Since a taxpayer receiving a grant payment for ineligible property is not entitled to the payment, the conclusion in the memorandum is not surprising. However, the premise of the request for advice is itself notable. It is not clear whether this issue arose during an audit or if it was merely a request for advice in a hypothetical situation. Nonetheless, it does point toward an IRS review of asset eligibility. Presumably, the IRS anticipates at least occasionally reviewing property eligibility for the ARRA grant and determining whether ineligible property was the subject of a grant payment. The legal basis for this review would not be the payment of the grant per se but whether any portion of the grant represents gross income. The IRS’s authority is limited to including the ineligible amount in the taxpayer’s gross income; it cannot demand a refund of the ineligible amount.

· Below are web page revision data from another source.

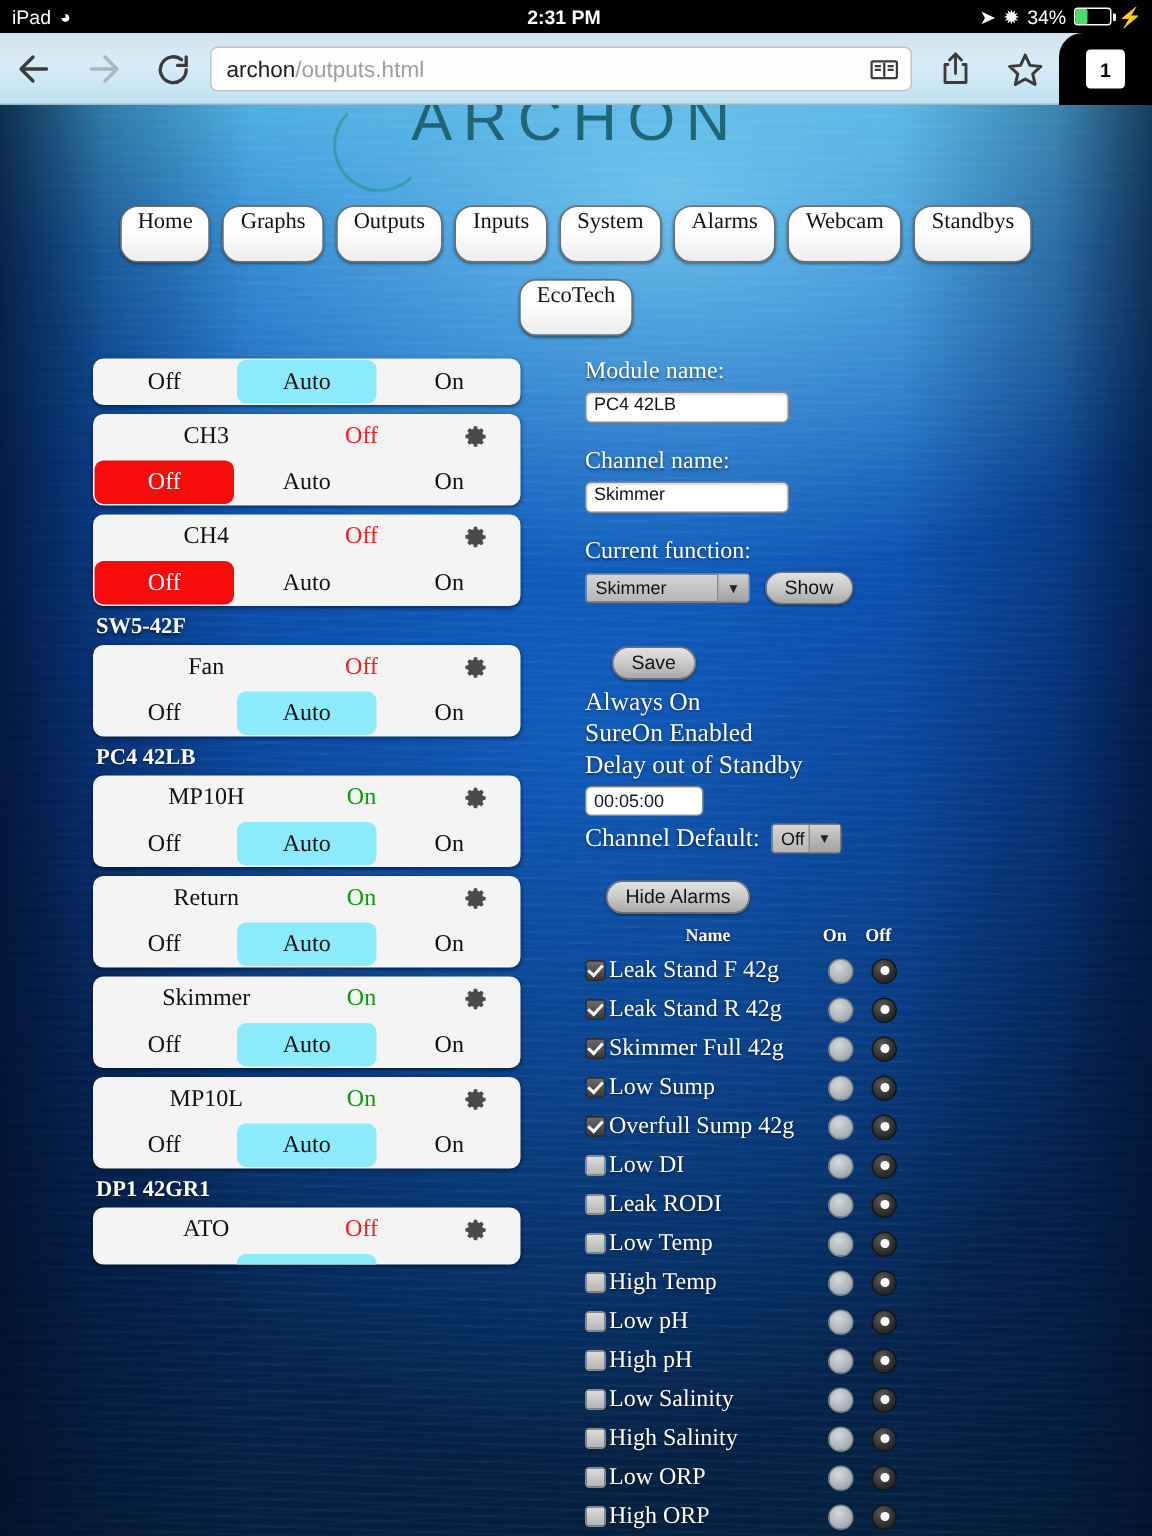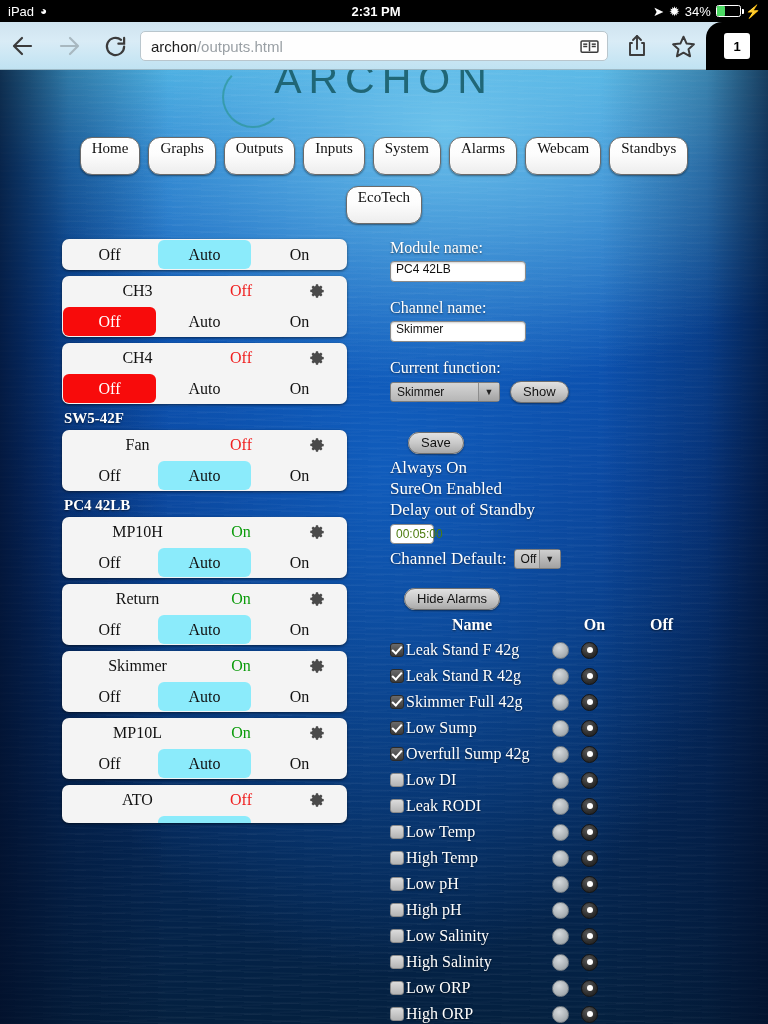--- a/index.html
+++ b/index.html
@@ -167,8 +167,8 @@
   .save-wrap{ padding-left:18px; margin-bottom:6px; }
   .infoline{ color:#fff; font-size:17px; line-height:21px; text-shadow:0 1px 2px rgba(0,0,0,.55); }
   .timebox{
-    width:44px;height:20px;border:1px solid #8a8a8a;border-radius:4px;background:#fff;
-    font-family:"Liberation Sans", sans-serif;font-size:12px;color:#4d7c0f;padding:0 5px;
+    width:79px;height:20px;border:1px solid #8a8a8a;border-radius:4px;background:#fff;
+    font-family:"Liberation Sans", sans-serif;font-size:12px;color:#0f172a;padding:0 5px;
     margin:4px 0 4px 0; display:flex; align-items:center;
   }
   .defrow{ display:flex; align-items:center; gap:7px; margin-bottom:20px; }

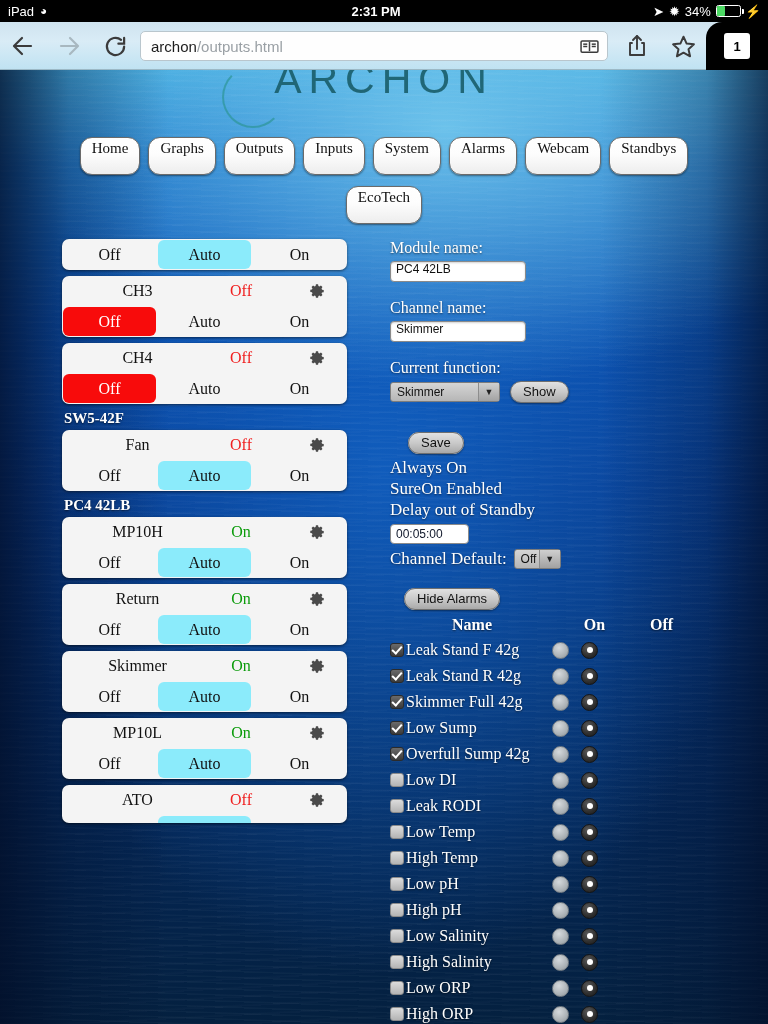--- a/index.html
+++ b/index.html
@@ -176,7 +176,7 @@
   .hidealarms-wrap{ padding-left:14px; margin-bottom:9px; }
 
   
-  .alarm-head{ display:flex; color:#fff; font-weight:bold; font-size:16px; text-shadow:0 1px 2px rgba(0,0,0,.6); margin-bottom:3px;gap:38px;}
+  .alarm-head{ display:flex; color:#fff; font-weight:bold; font-size:12px; text-shadow:0 1px 2px rgba(0,0,0,.6); margin-bottom:3px;}
   .alarm-head .nm{ width:152px; text-align:center; padding-left:12px;}
   .alarm-head .on{ width:29px; text-align:center;}
   .alarm-head .of{ width:29px; text-align:center;}

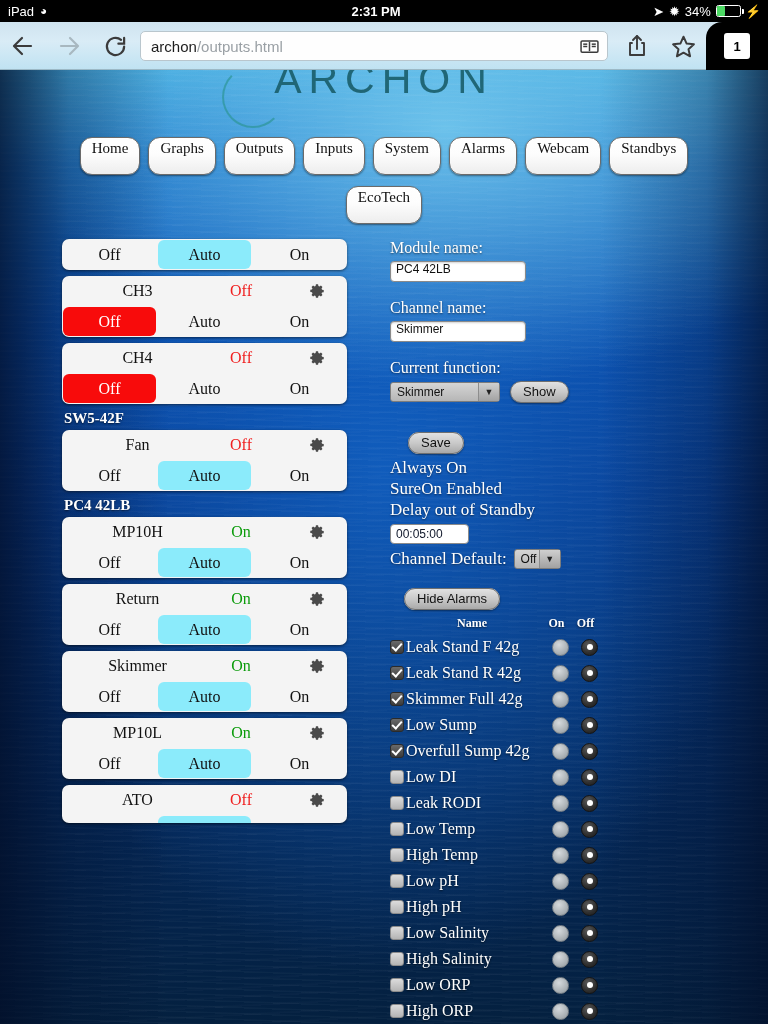--- a/index.html
+++ b/index.html
@@ -431,6 +431,7 @@
             <div class="seg">On</div>
           </div>
         </div>
+        <div class="modlabel">DP1 42GR1</div>
         <div class="ch-card clip">
           <div class="ch-top">
             <span class="ch-name">ATO</span>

Since Treasury’s Section 1603 guidance on eligible property is more extensive in many instances than Sec. 48 guidance, it remains to be seen what grant rules will be applied on audit and whether IRS audit teams will be required to interpret Treasury guidance in uncertain situations.
Once the IRS determines that all or a portion of the grant was received for ineligible property, it might notify Treasury of its conclusions. In that instance, Treasury would probably demand a refund of the ineligible amount. There currently is no administrative procedure in Treasury for contesting a conclusion of ineligibility. The following statement appears in the Treasury guidance for the payment of recapture amounts and would appear to apply equally to grant refund demands:
[F]unds that must be repaid to the Treasury under these rules are considered debts owed to the United States and if not paid when due, will be collected by all available means against any assets of the applicant, including enforcement by the United States Department of Justice. Debts arising under these rules are not considered tax liabilities. [Treasury Dep’t, Payments for Specified Energy Property in Lieu of Tax Credits Under the American Recovery and Reinvestment Act of 2009, p. 20 (July 2009, rev. March 2010 and April 2011)]
Michael Dell is a partner at Ernst & Young LLP in Washington, DC.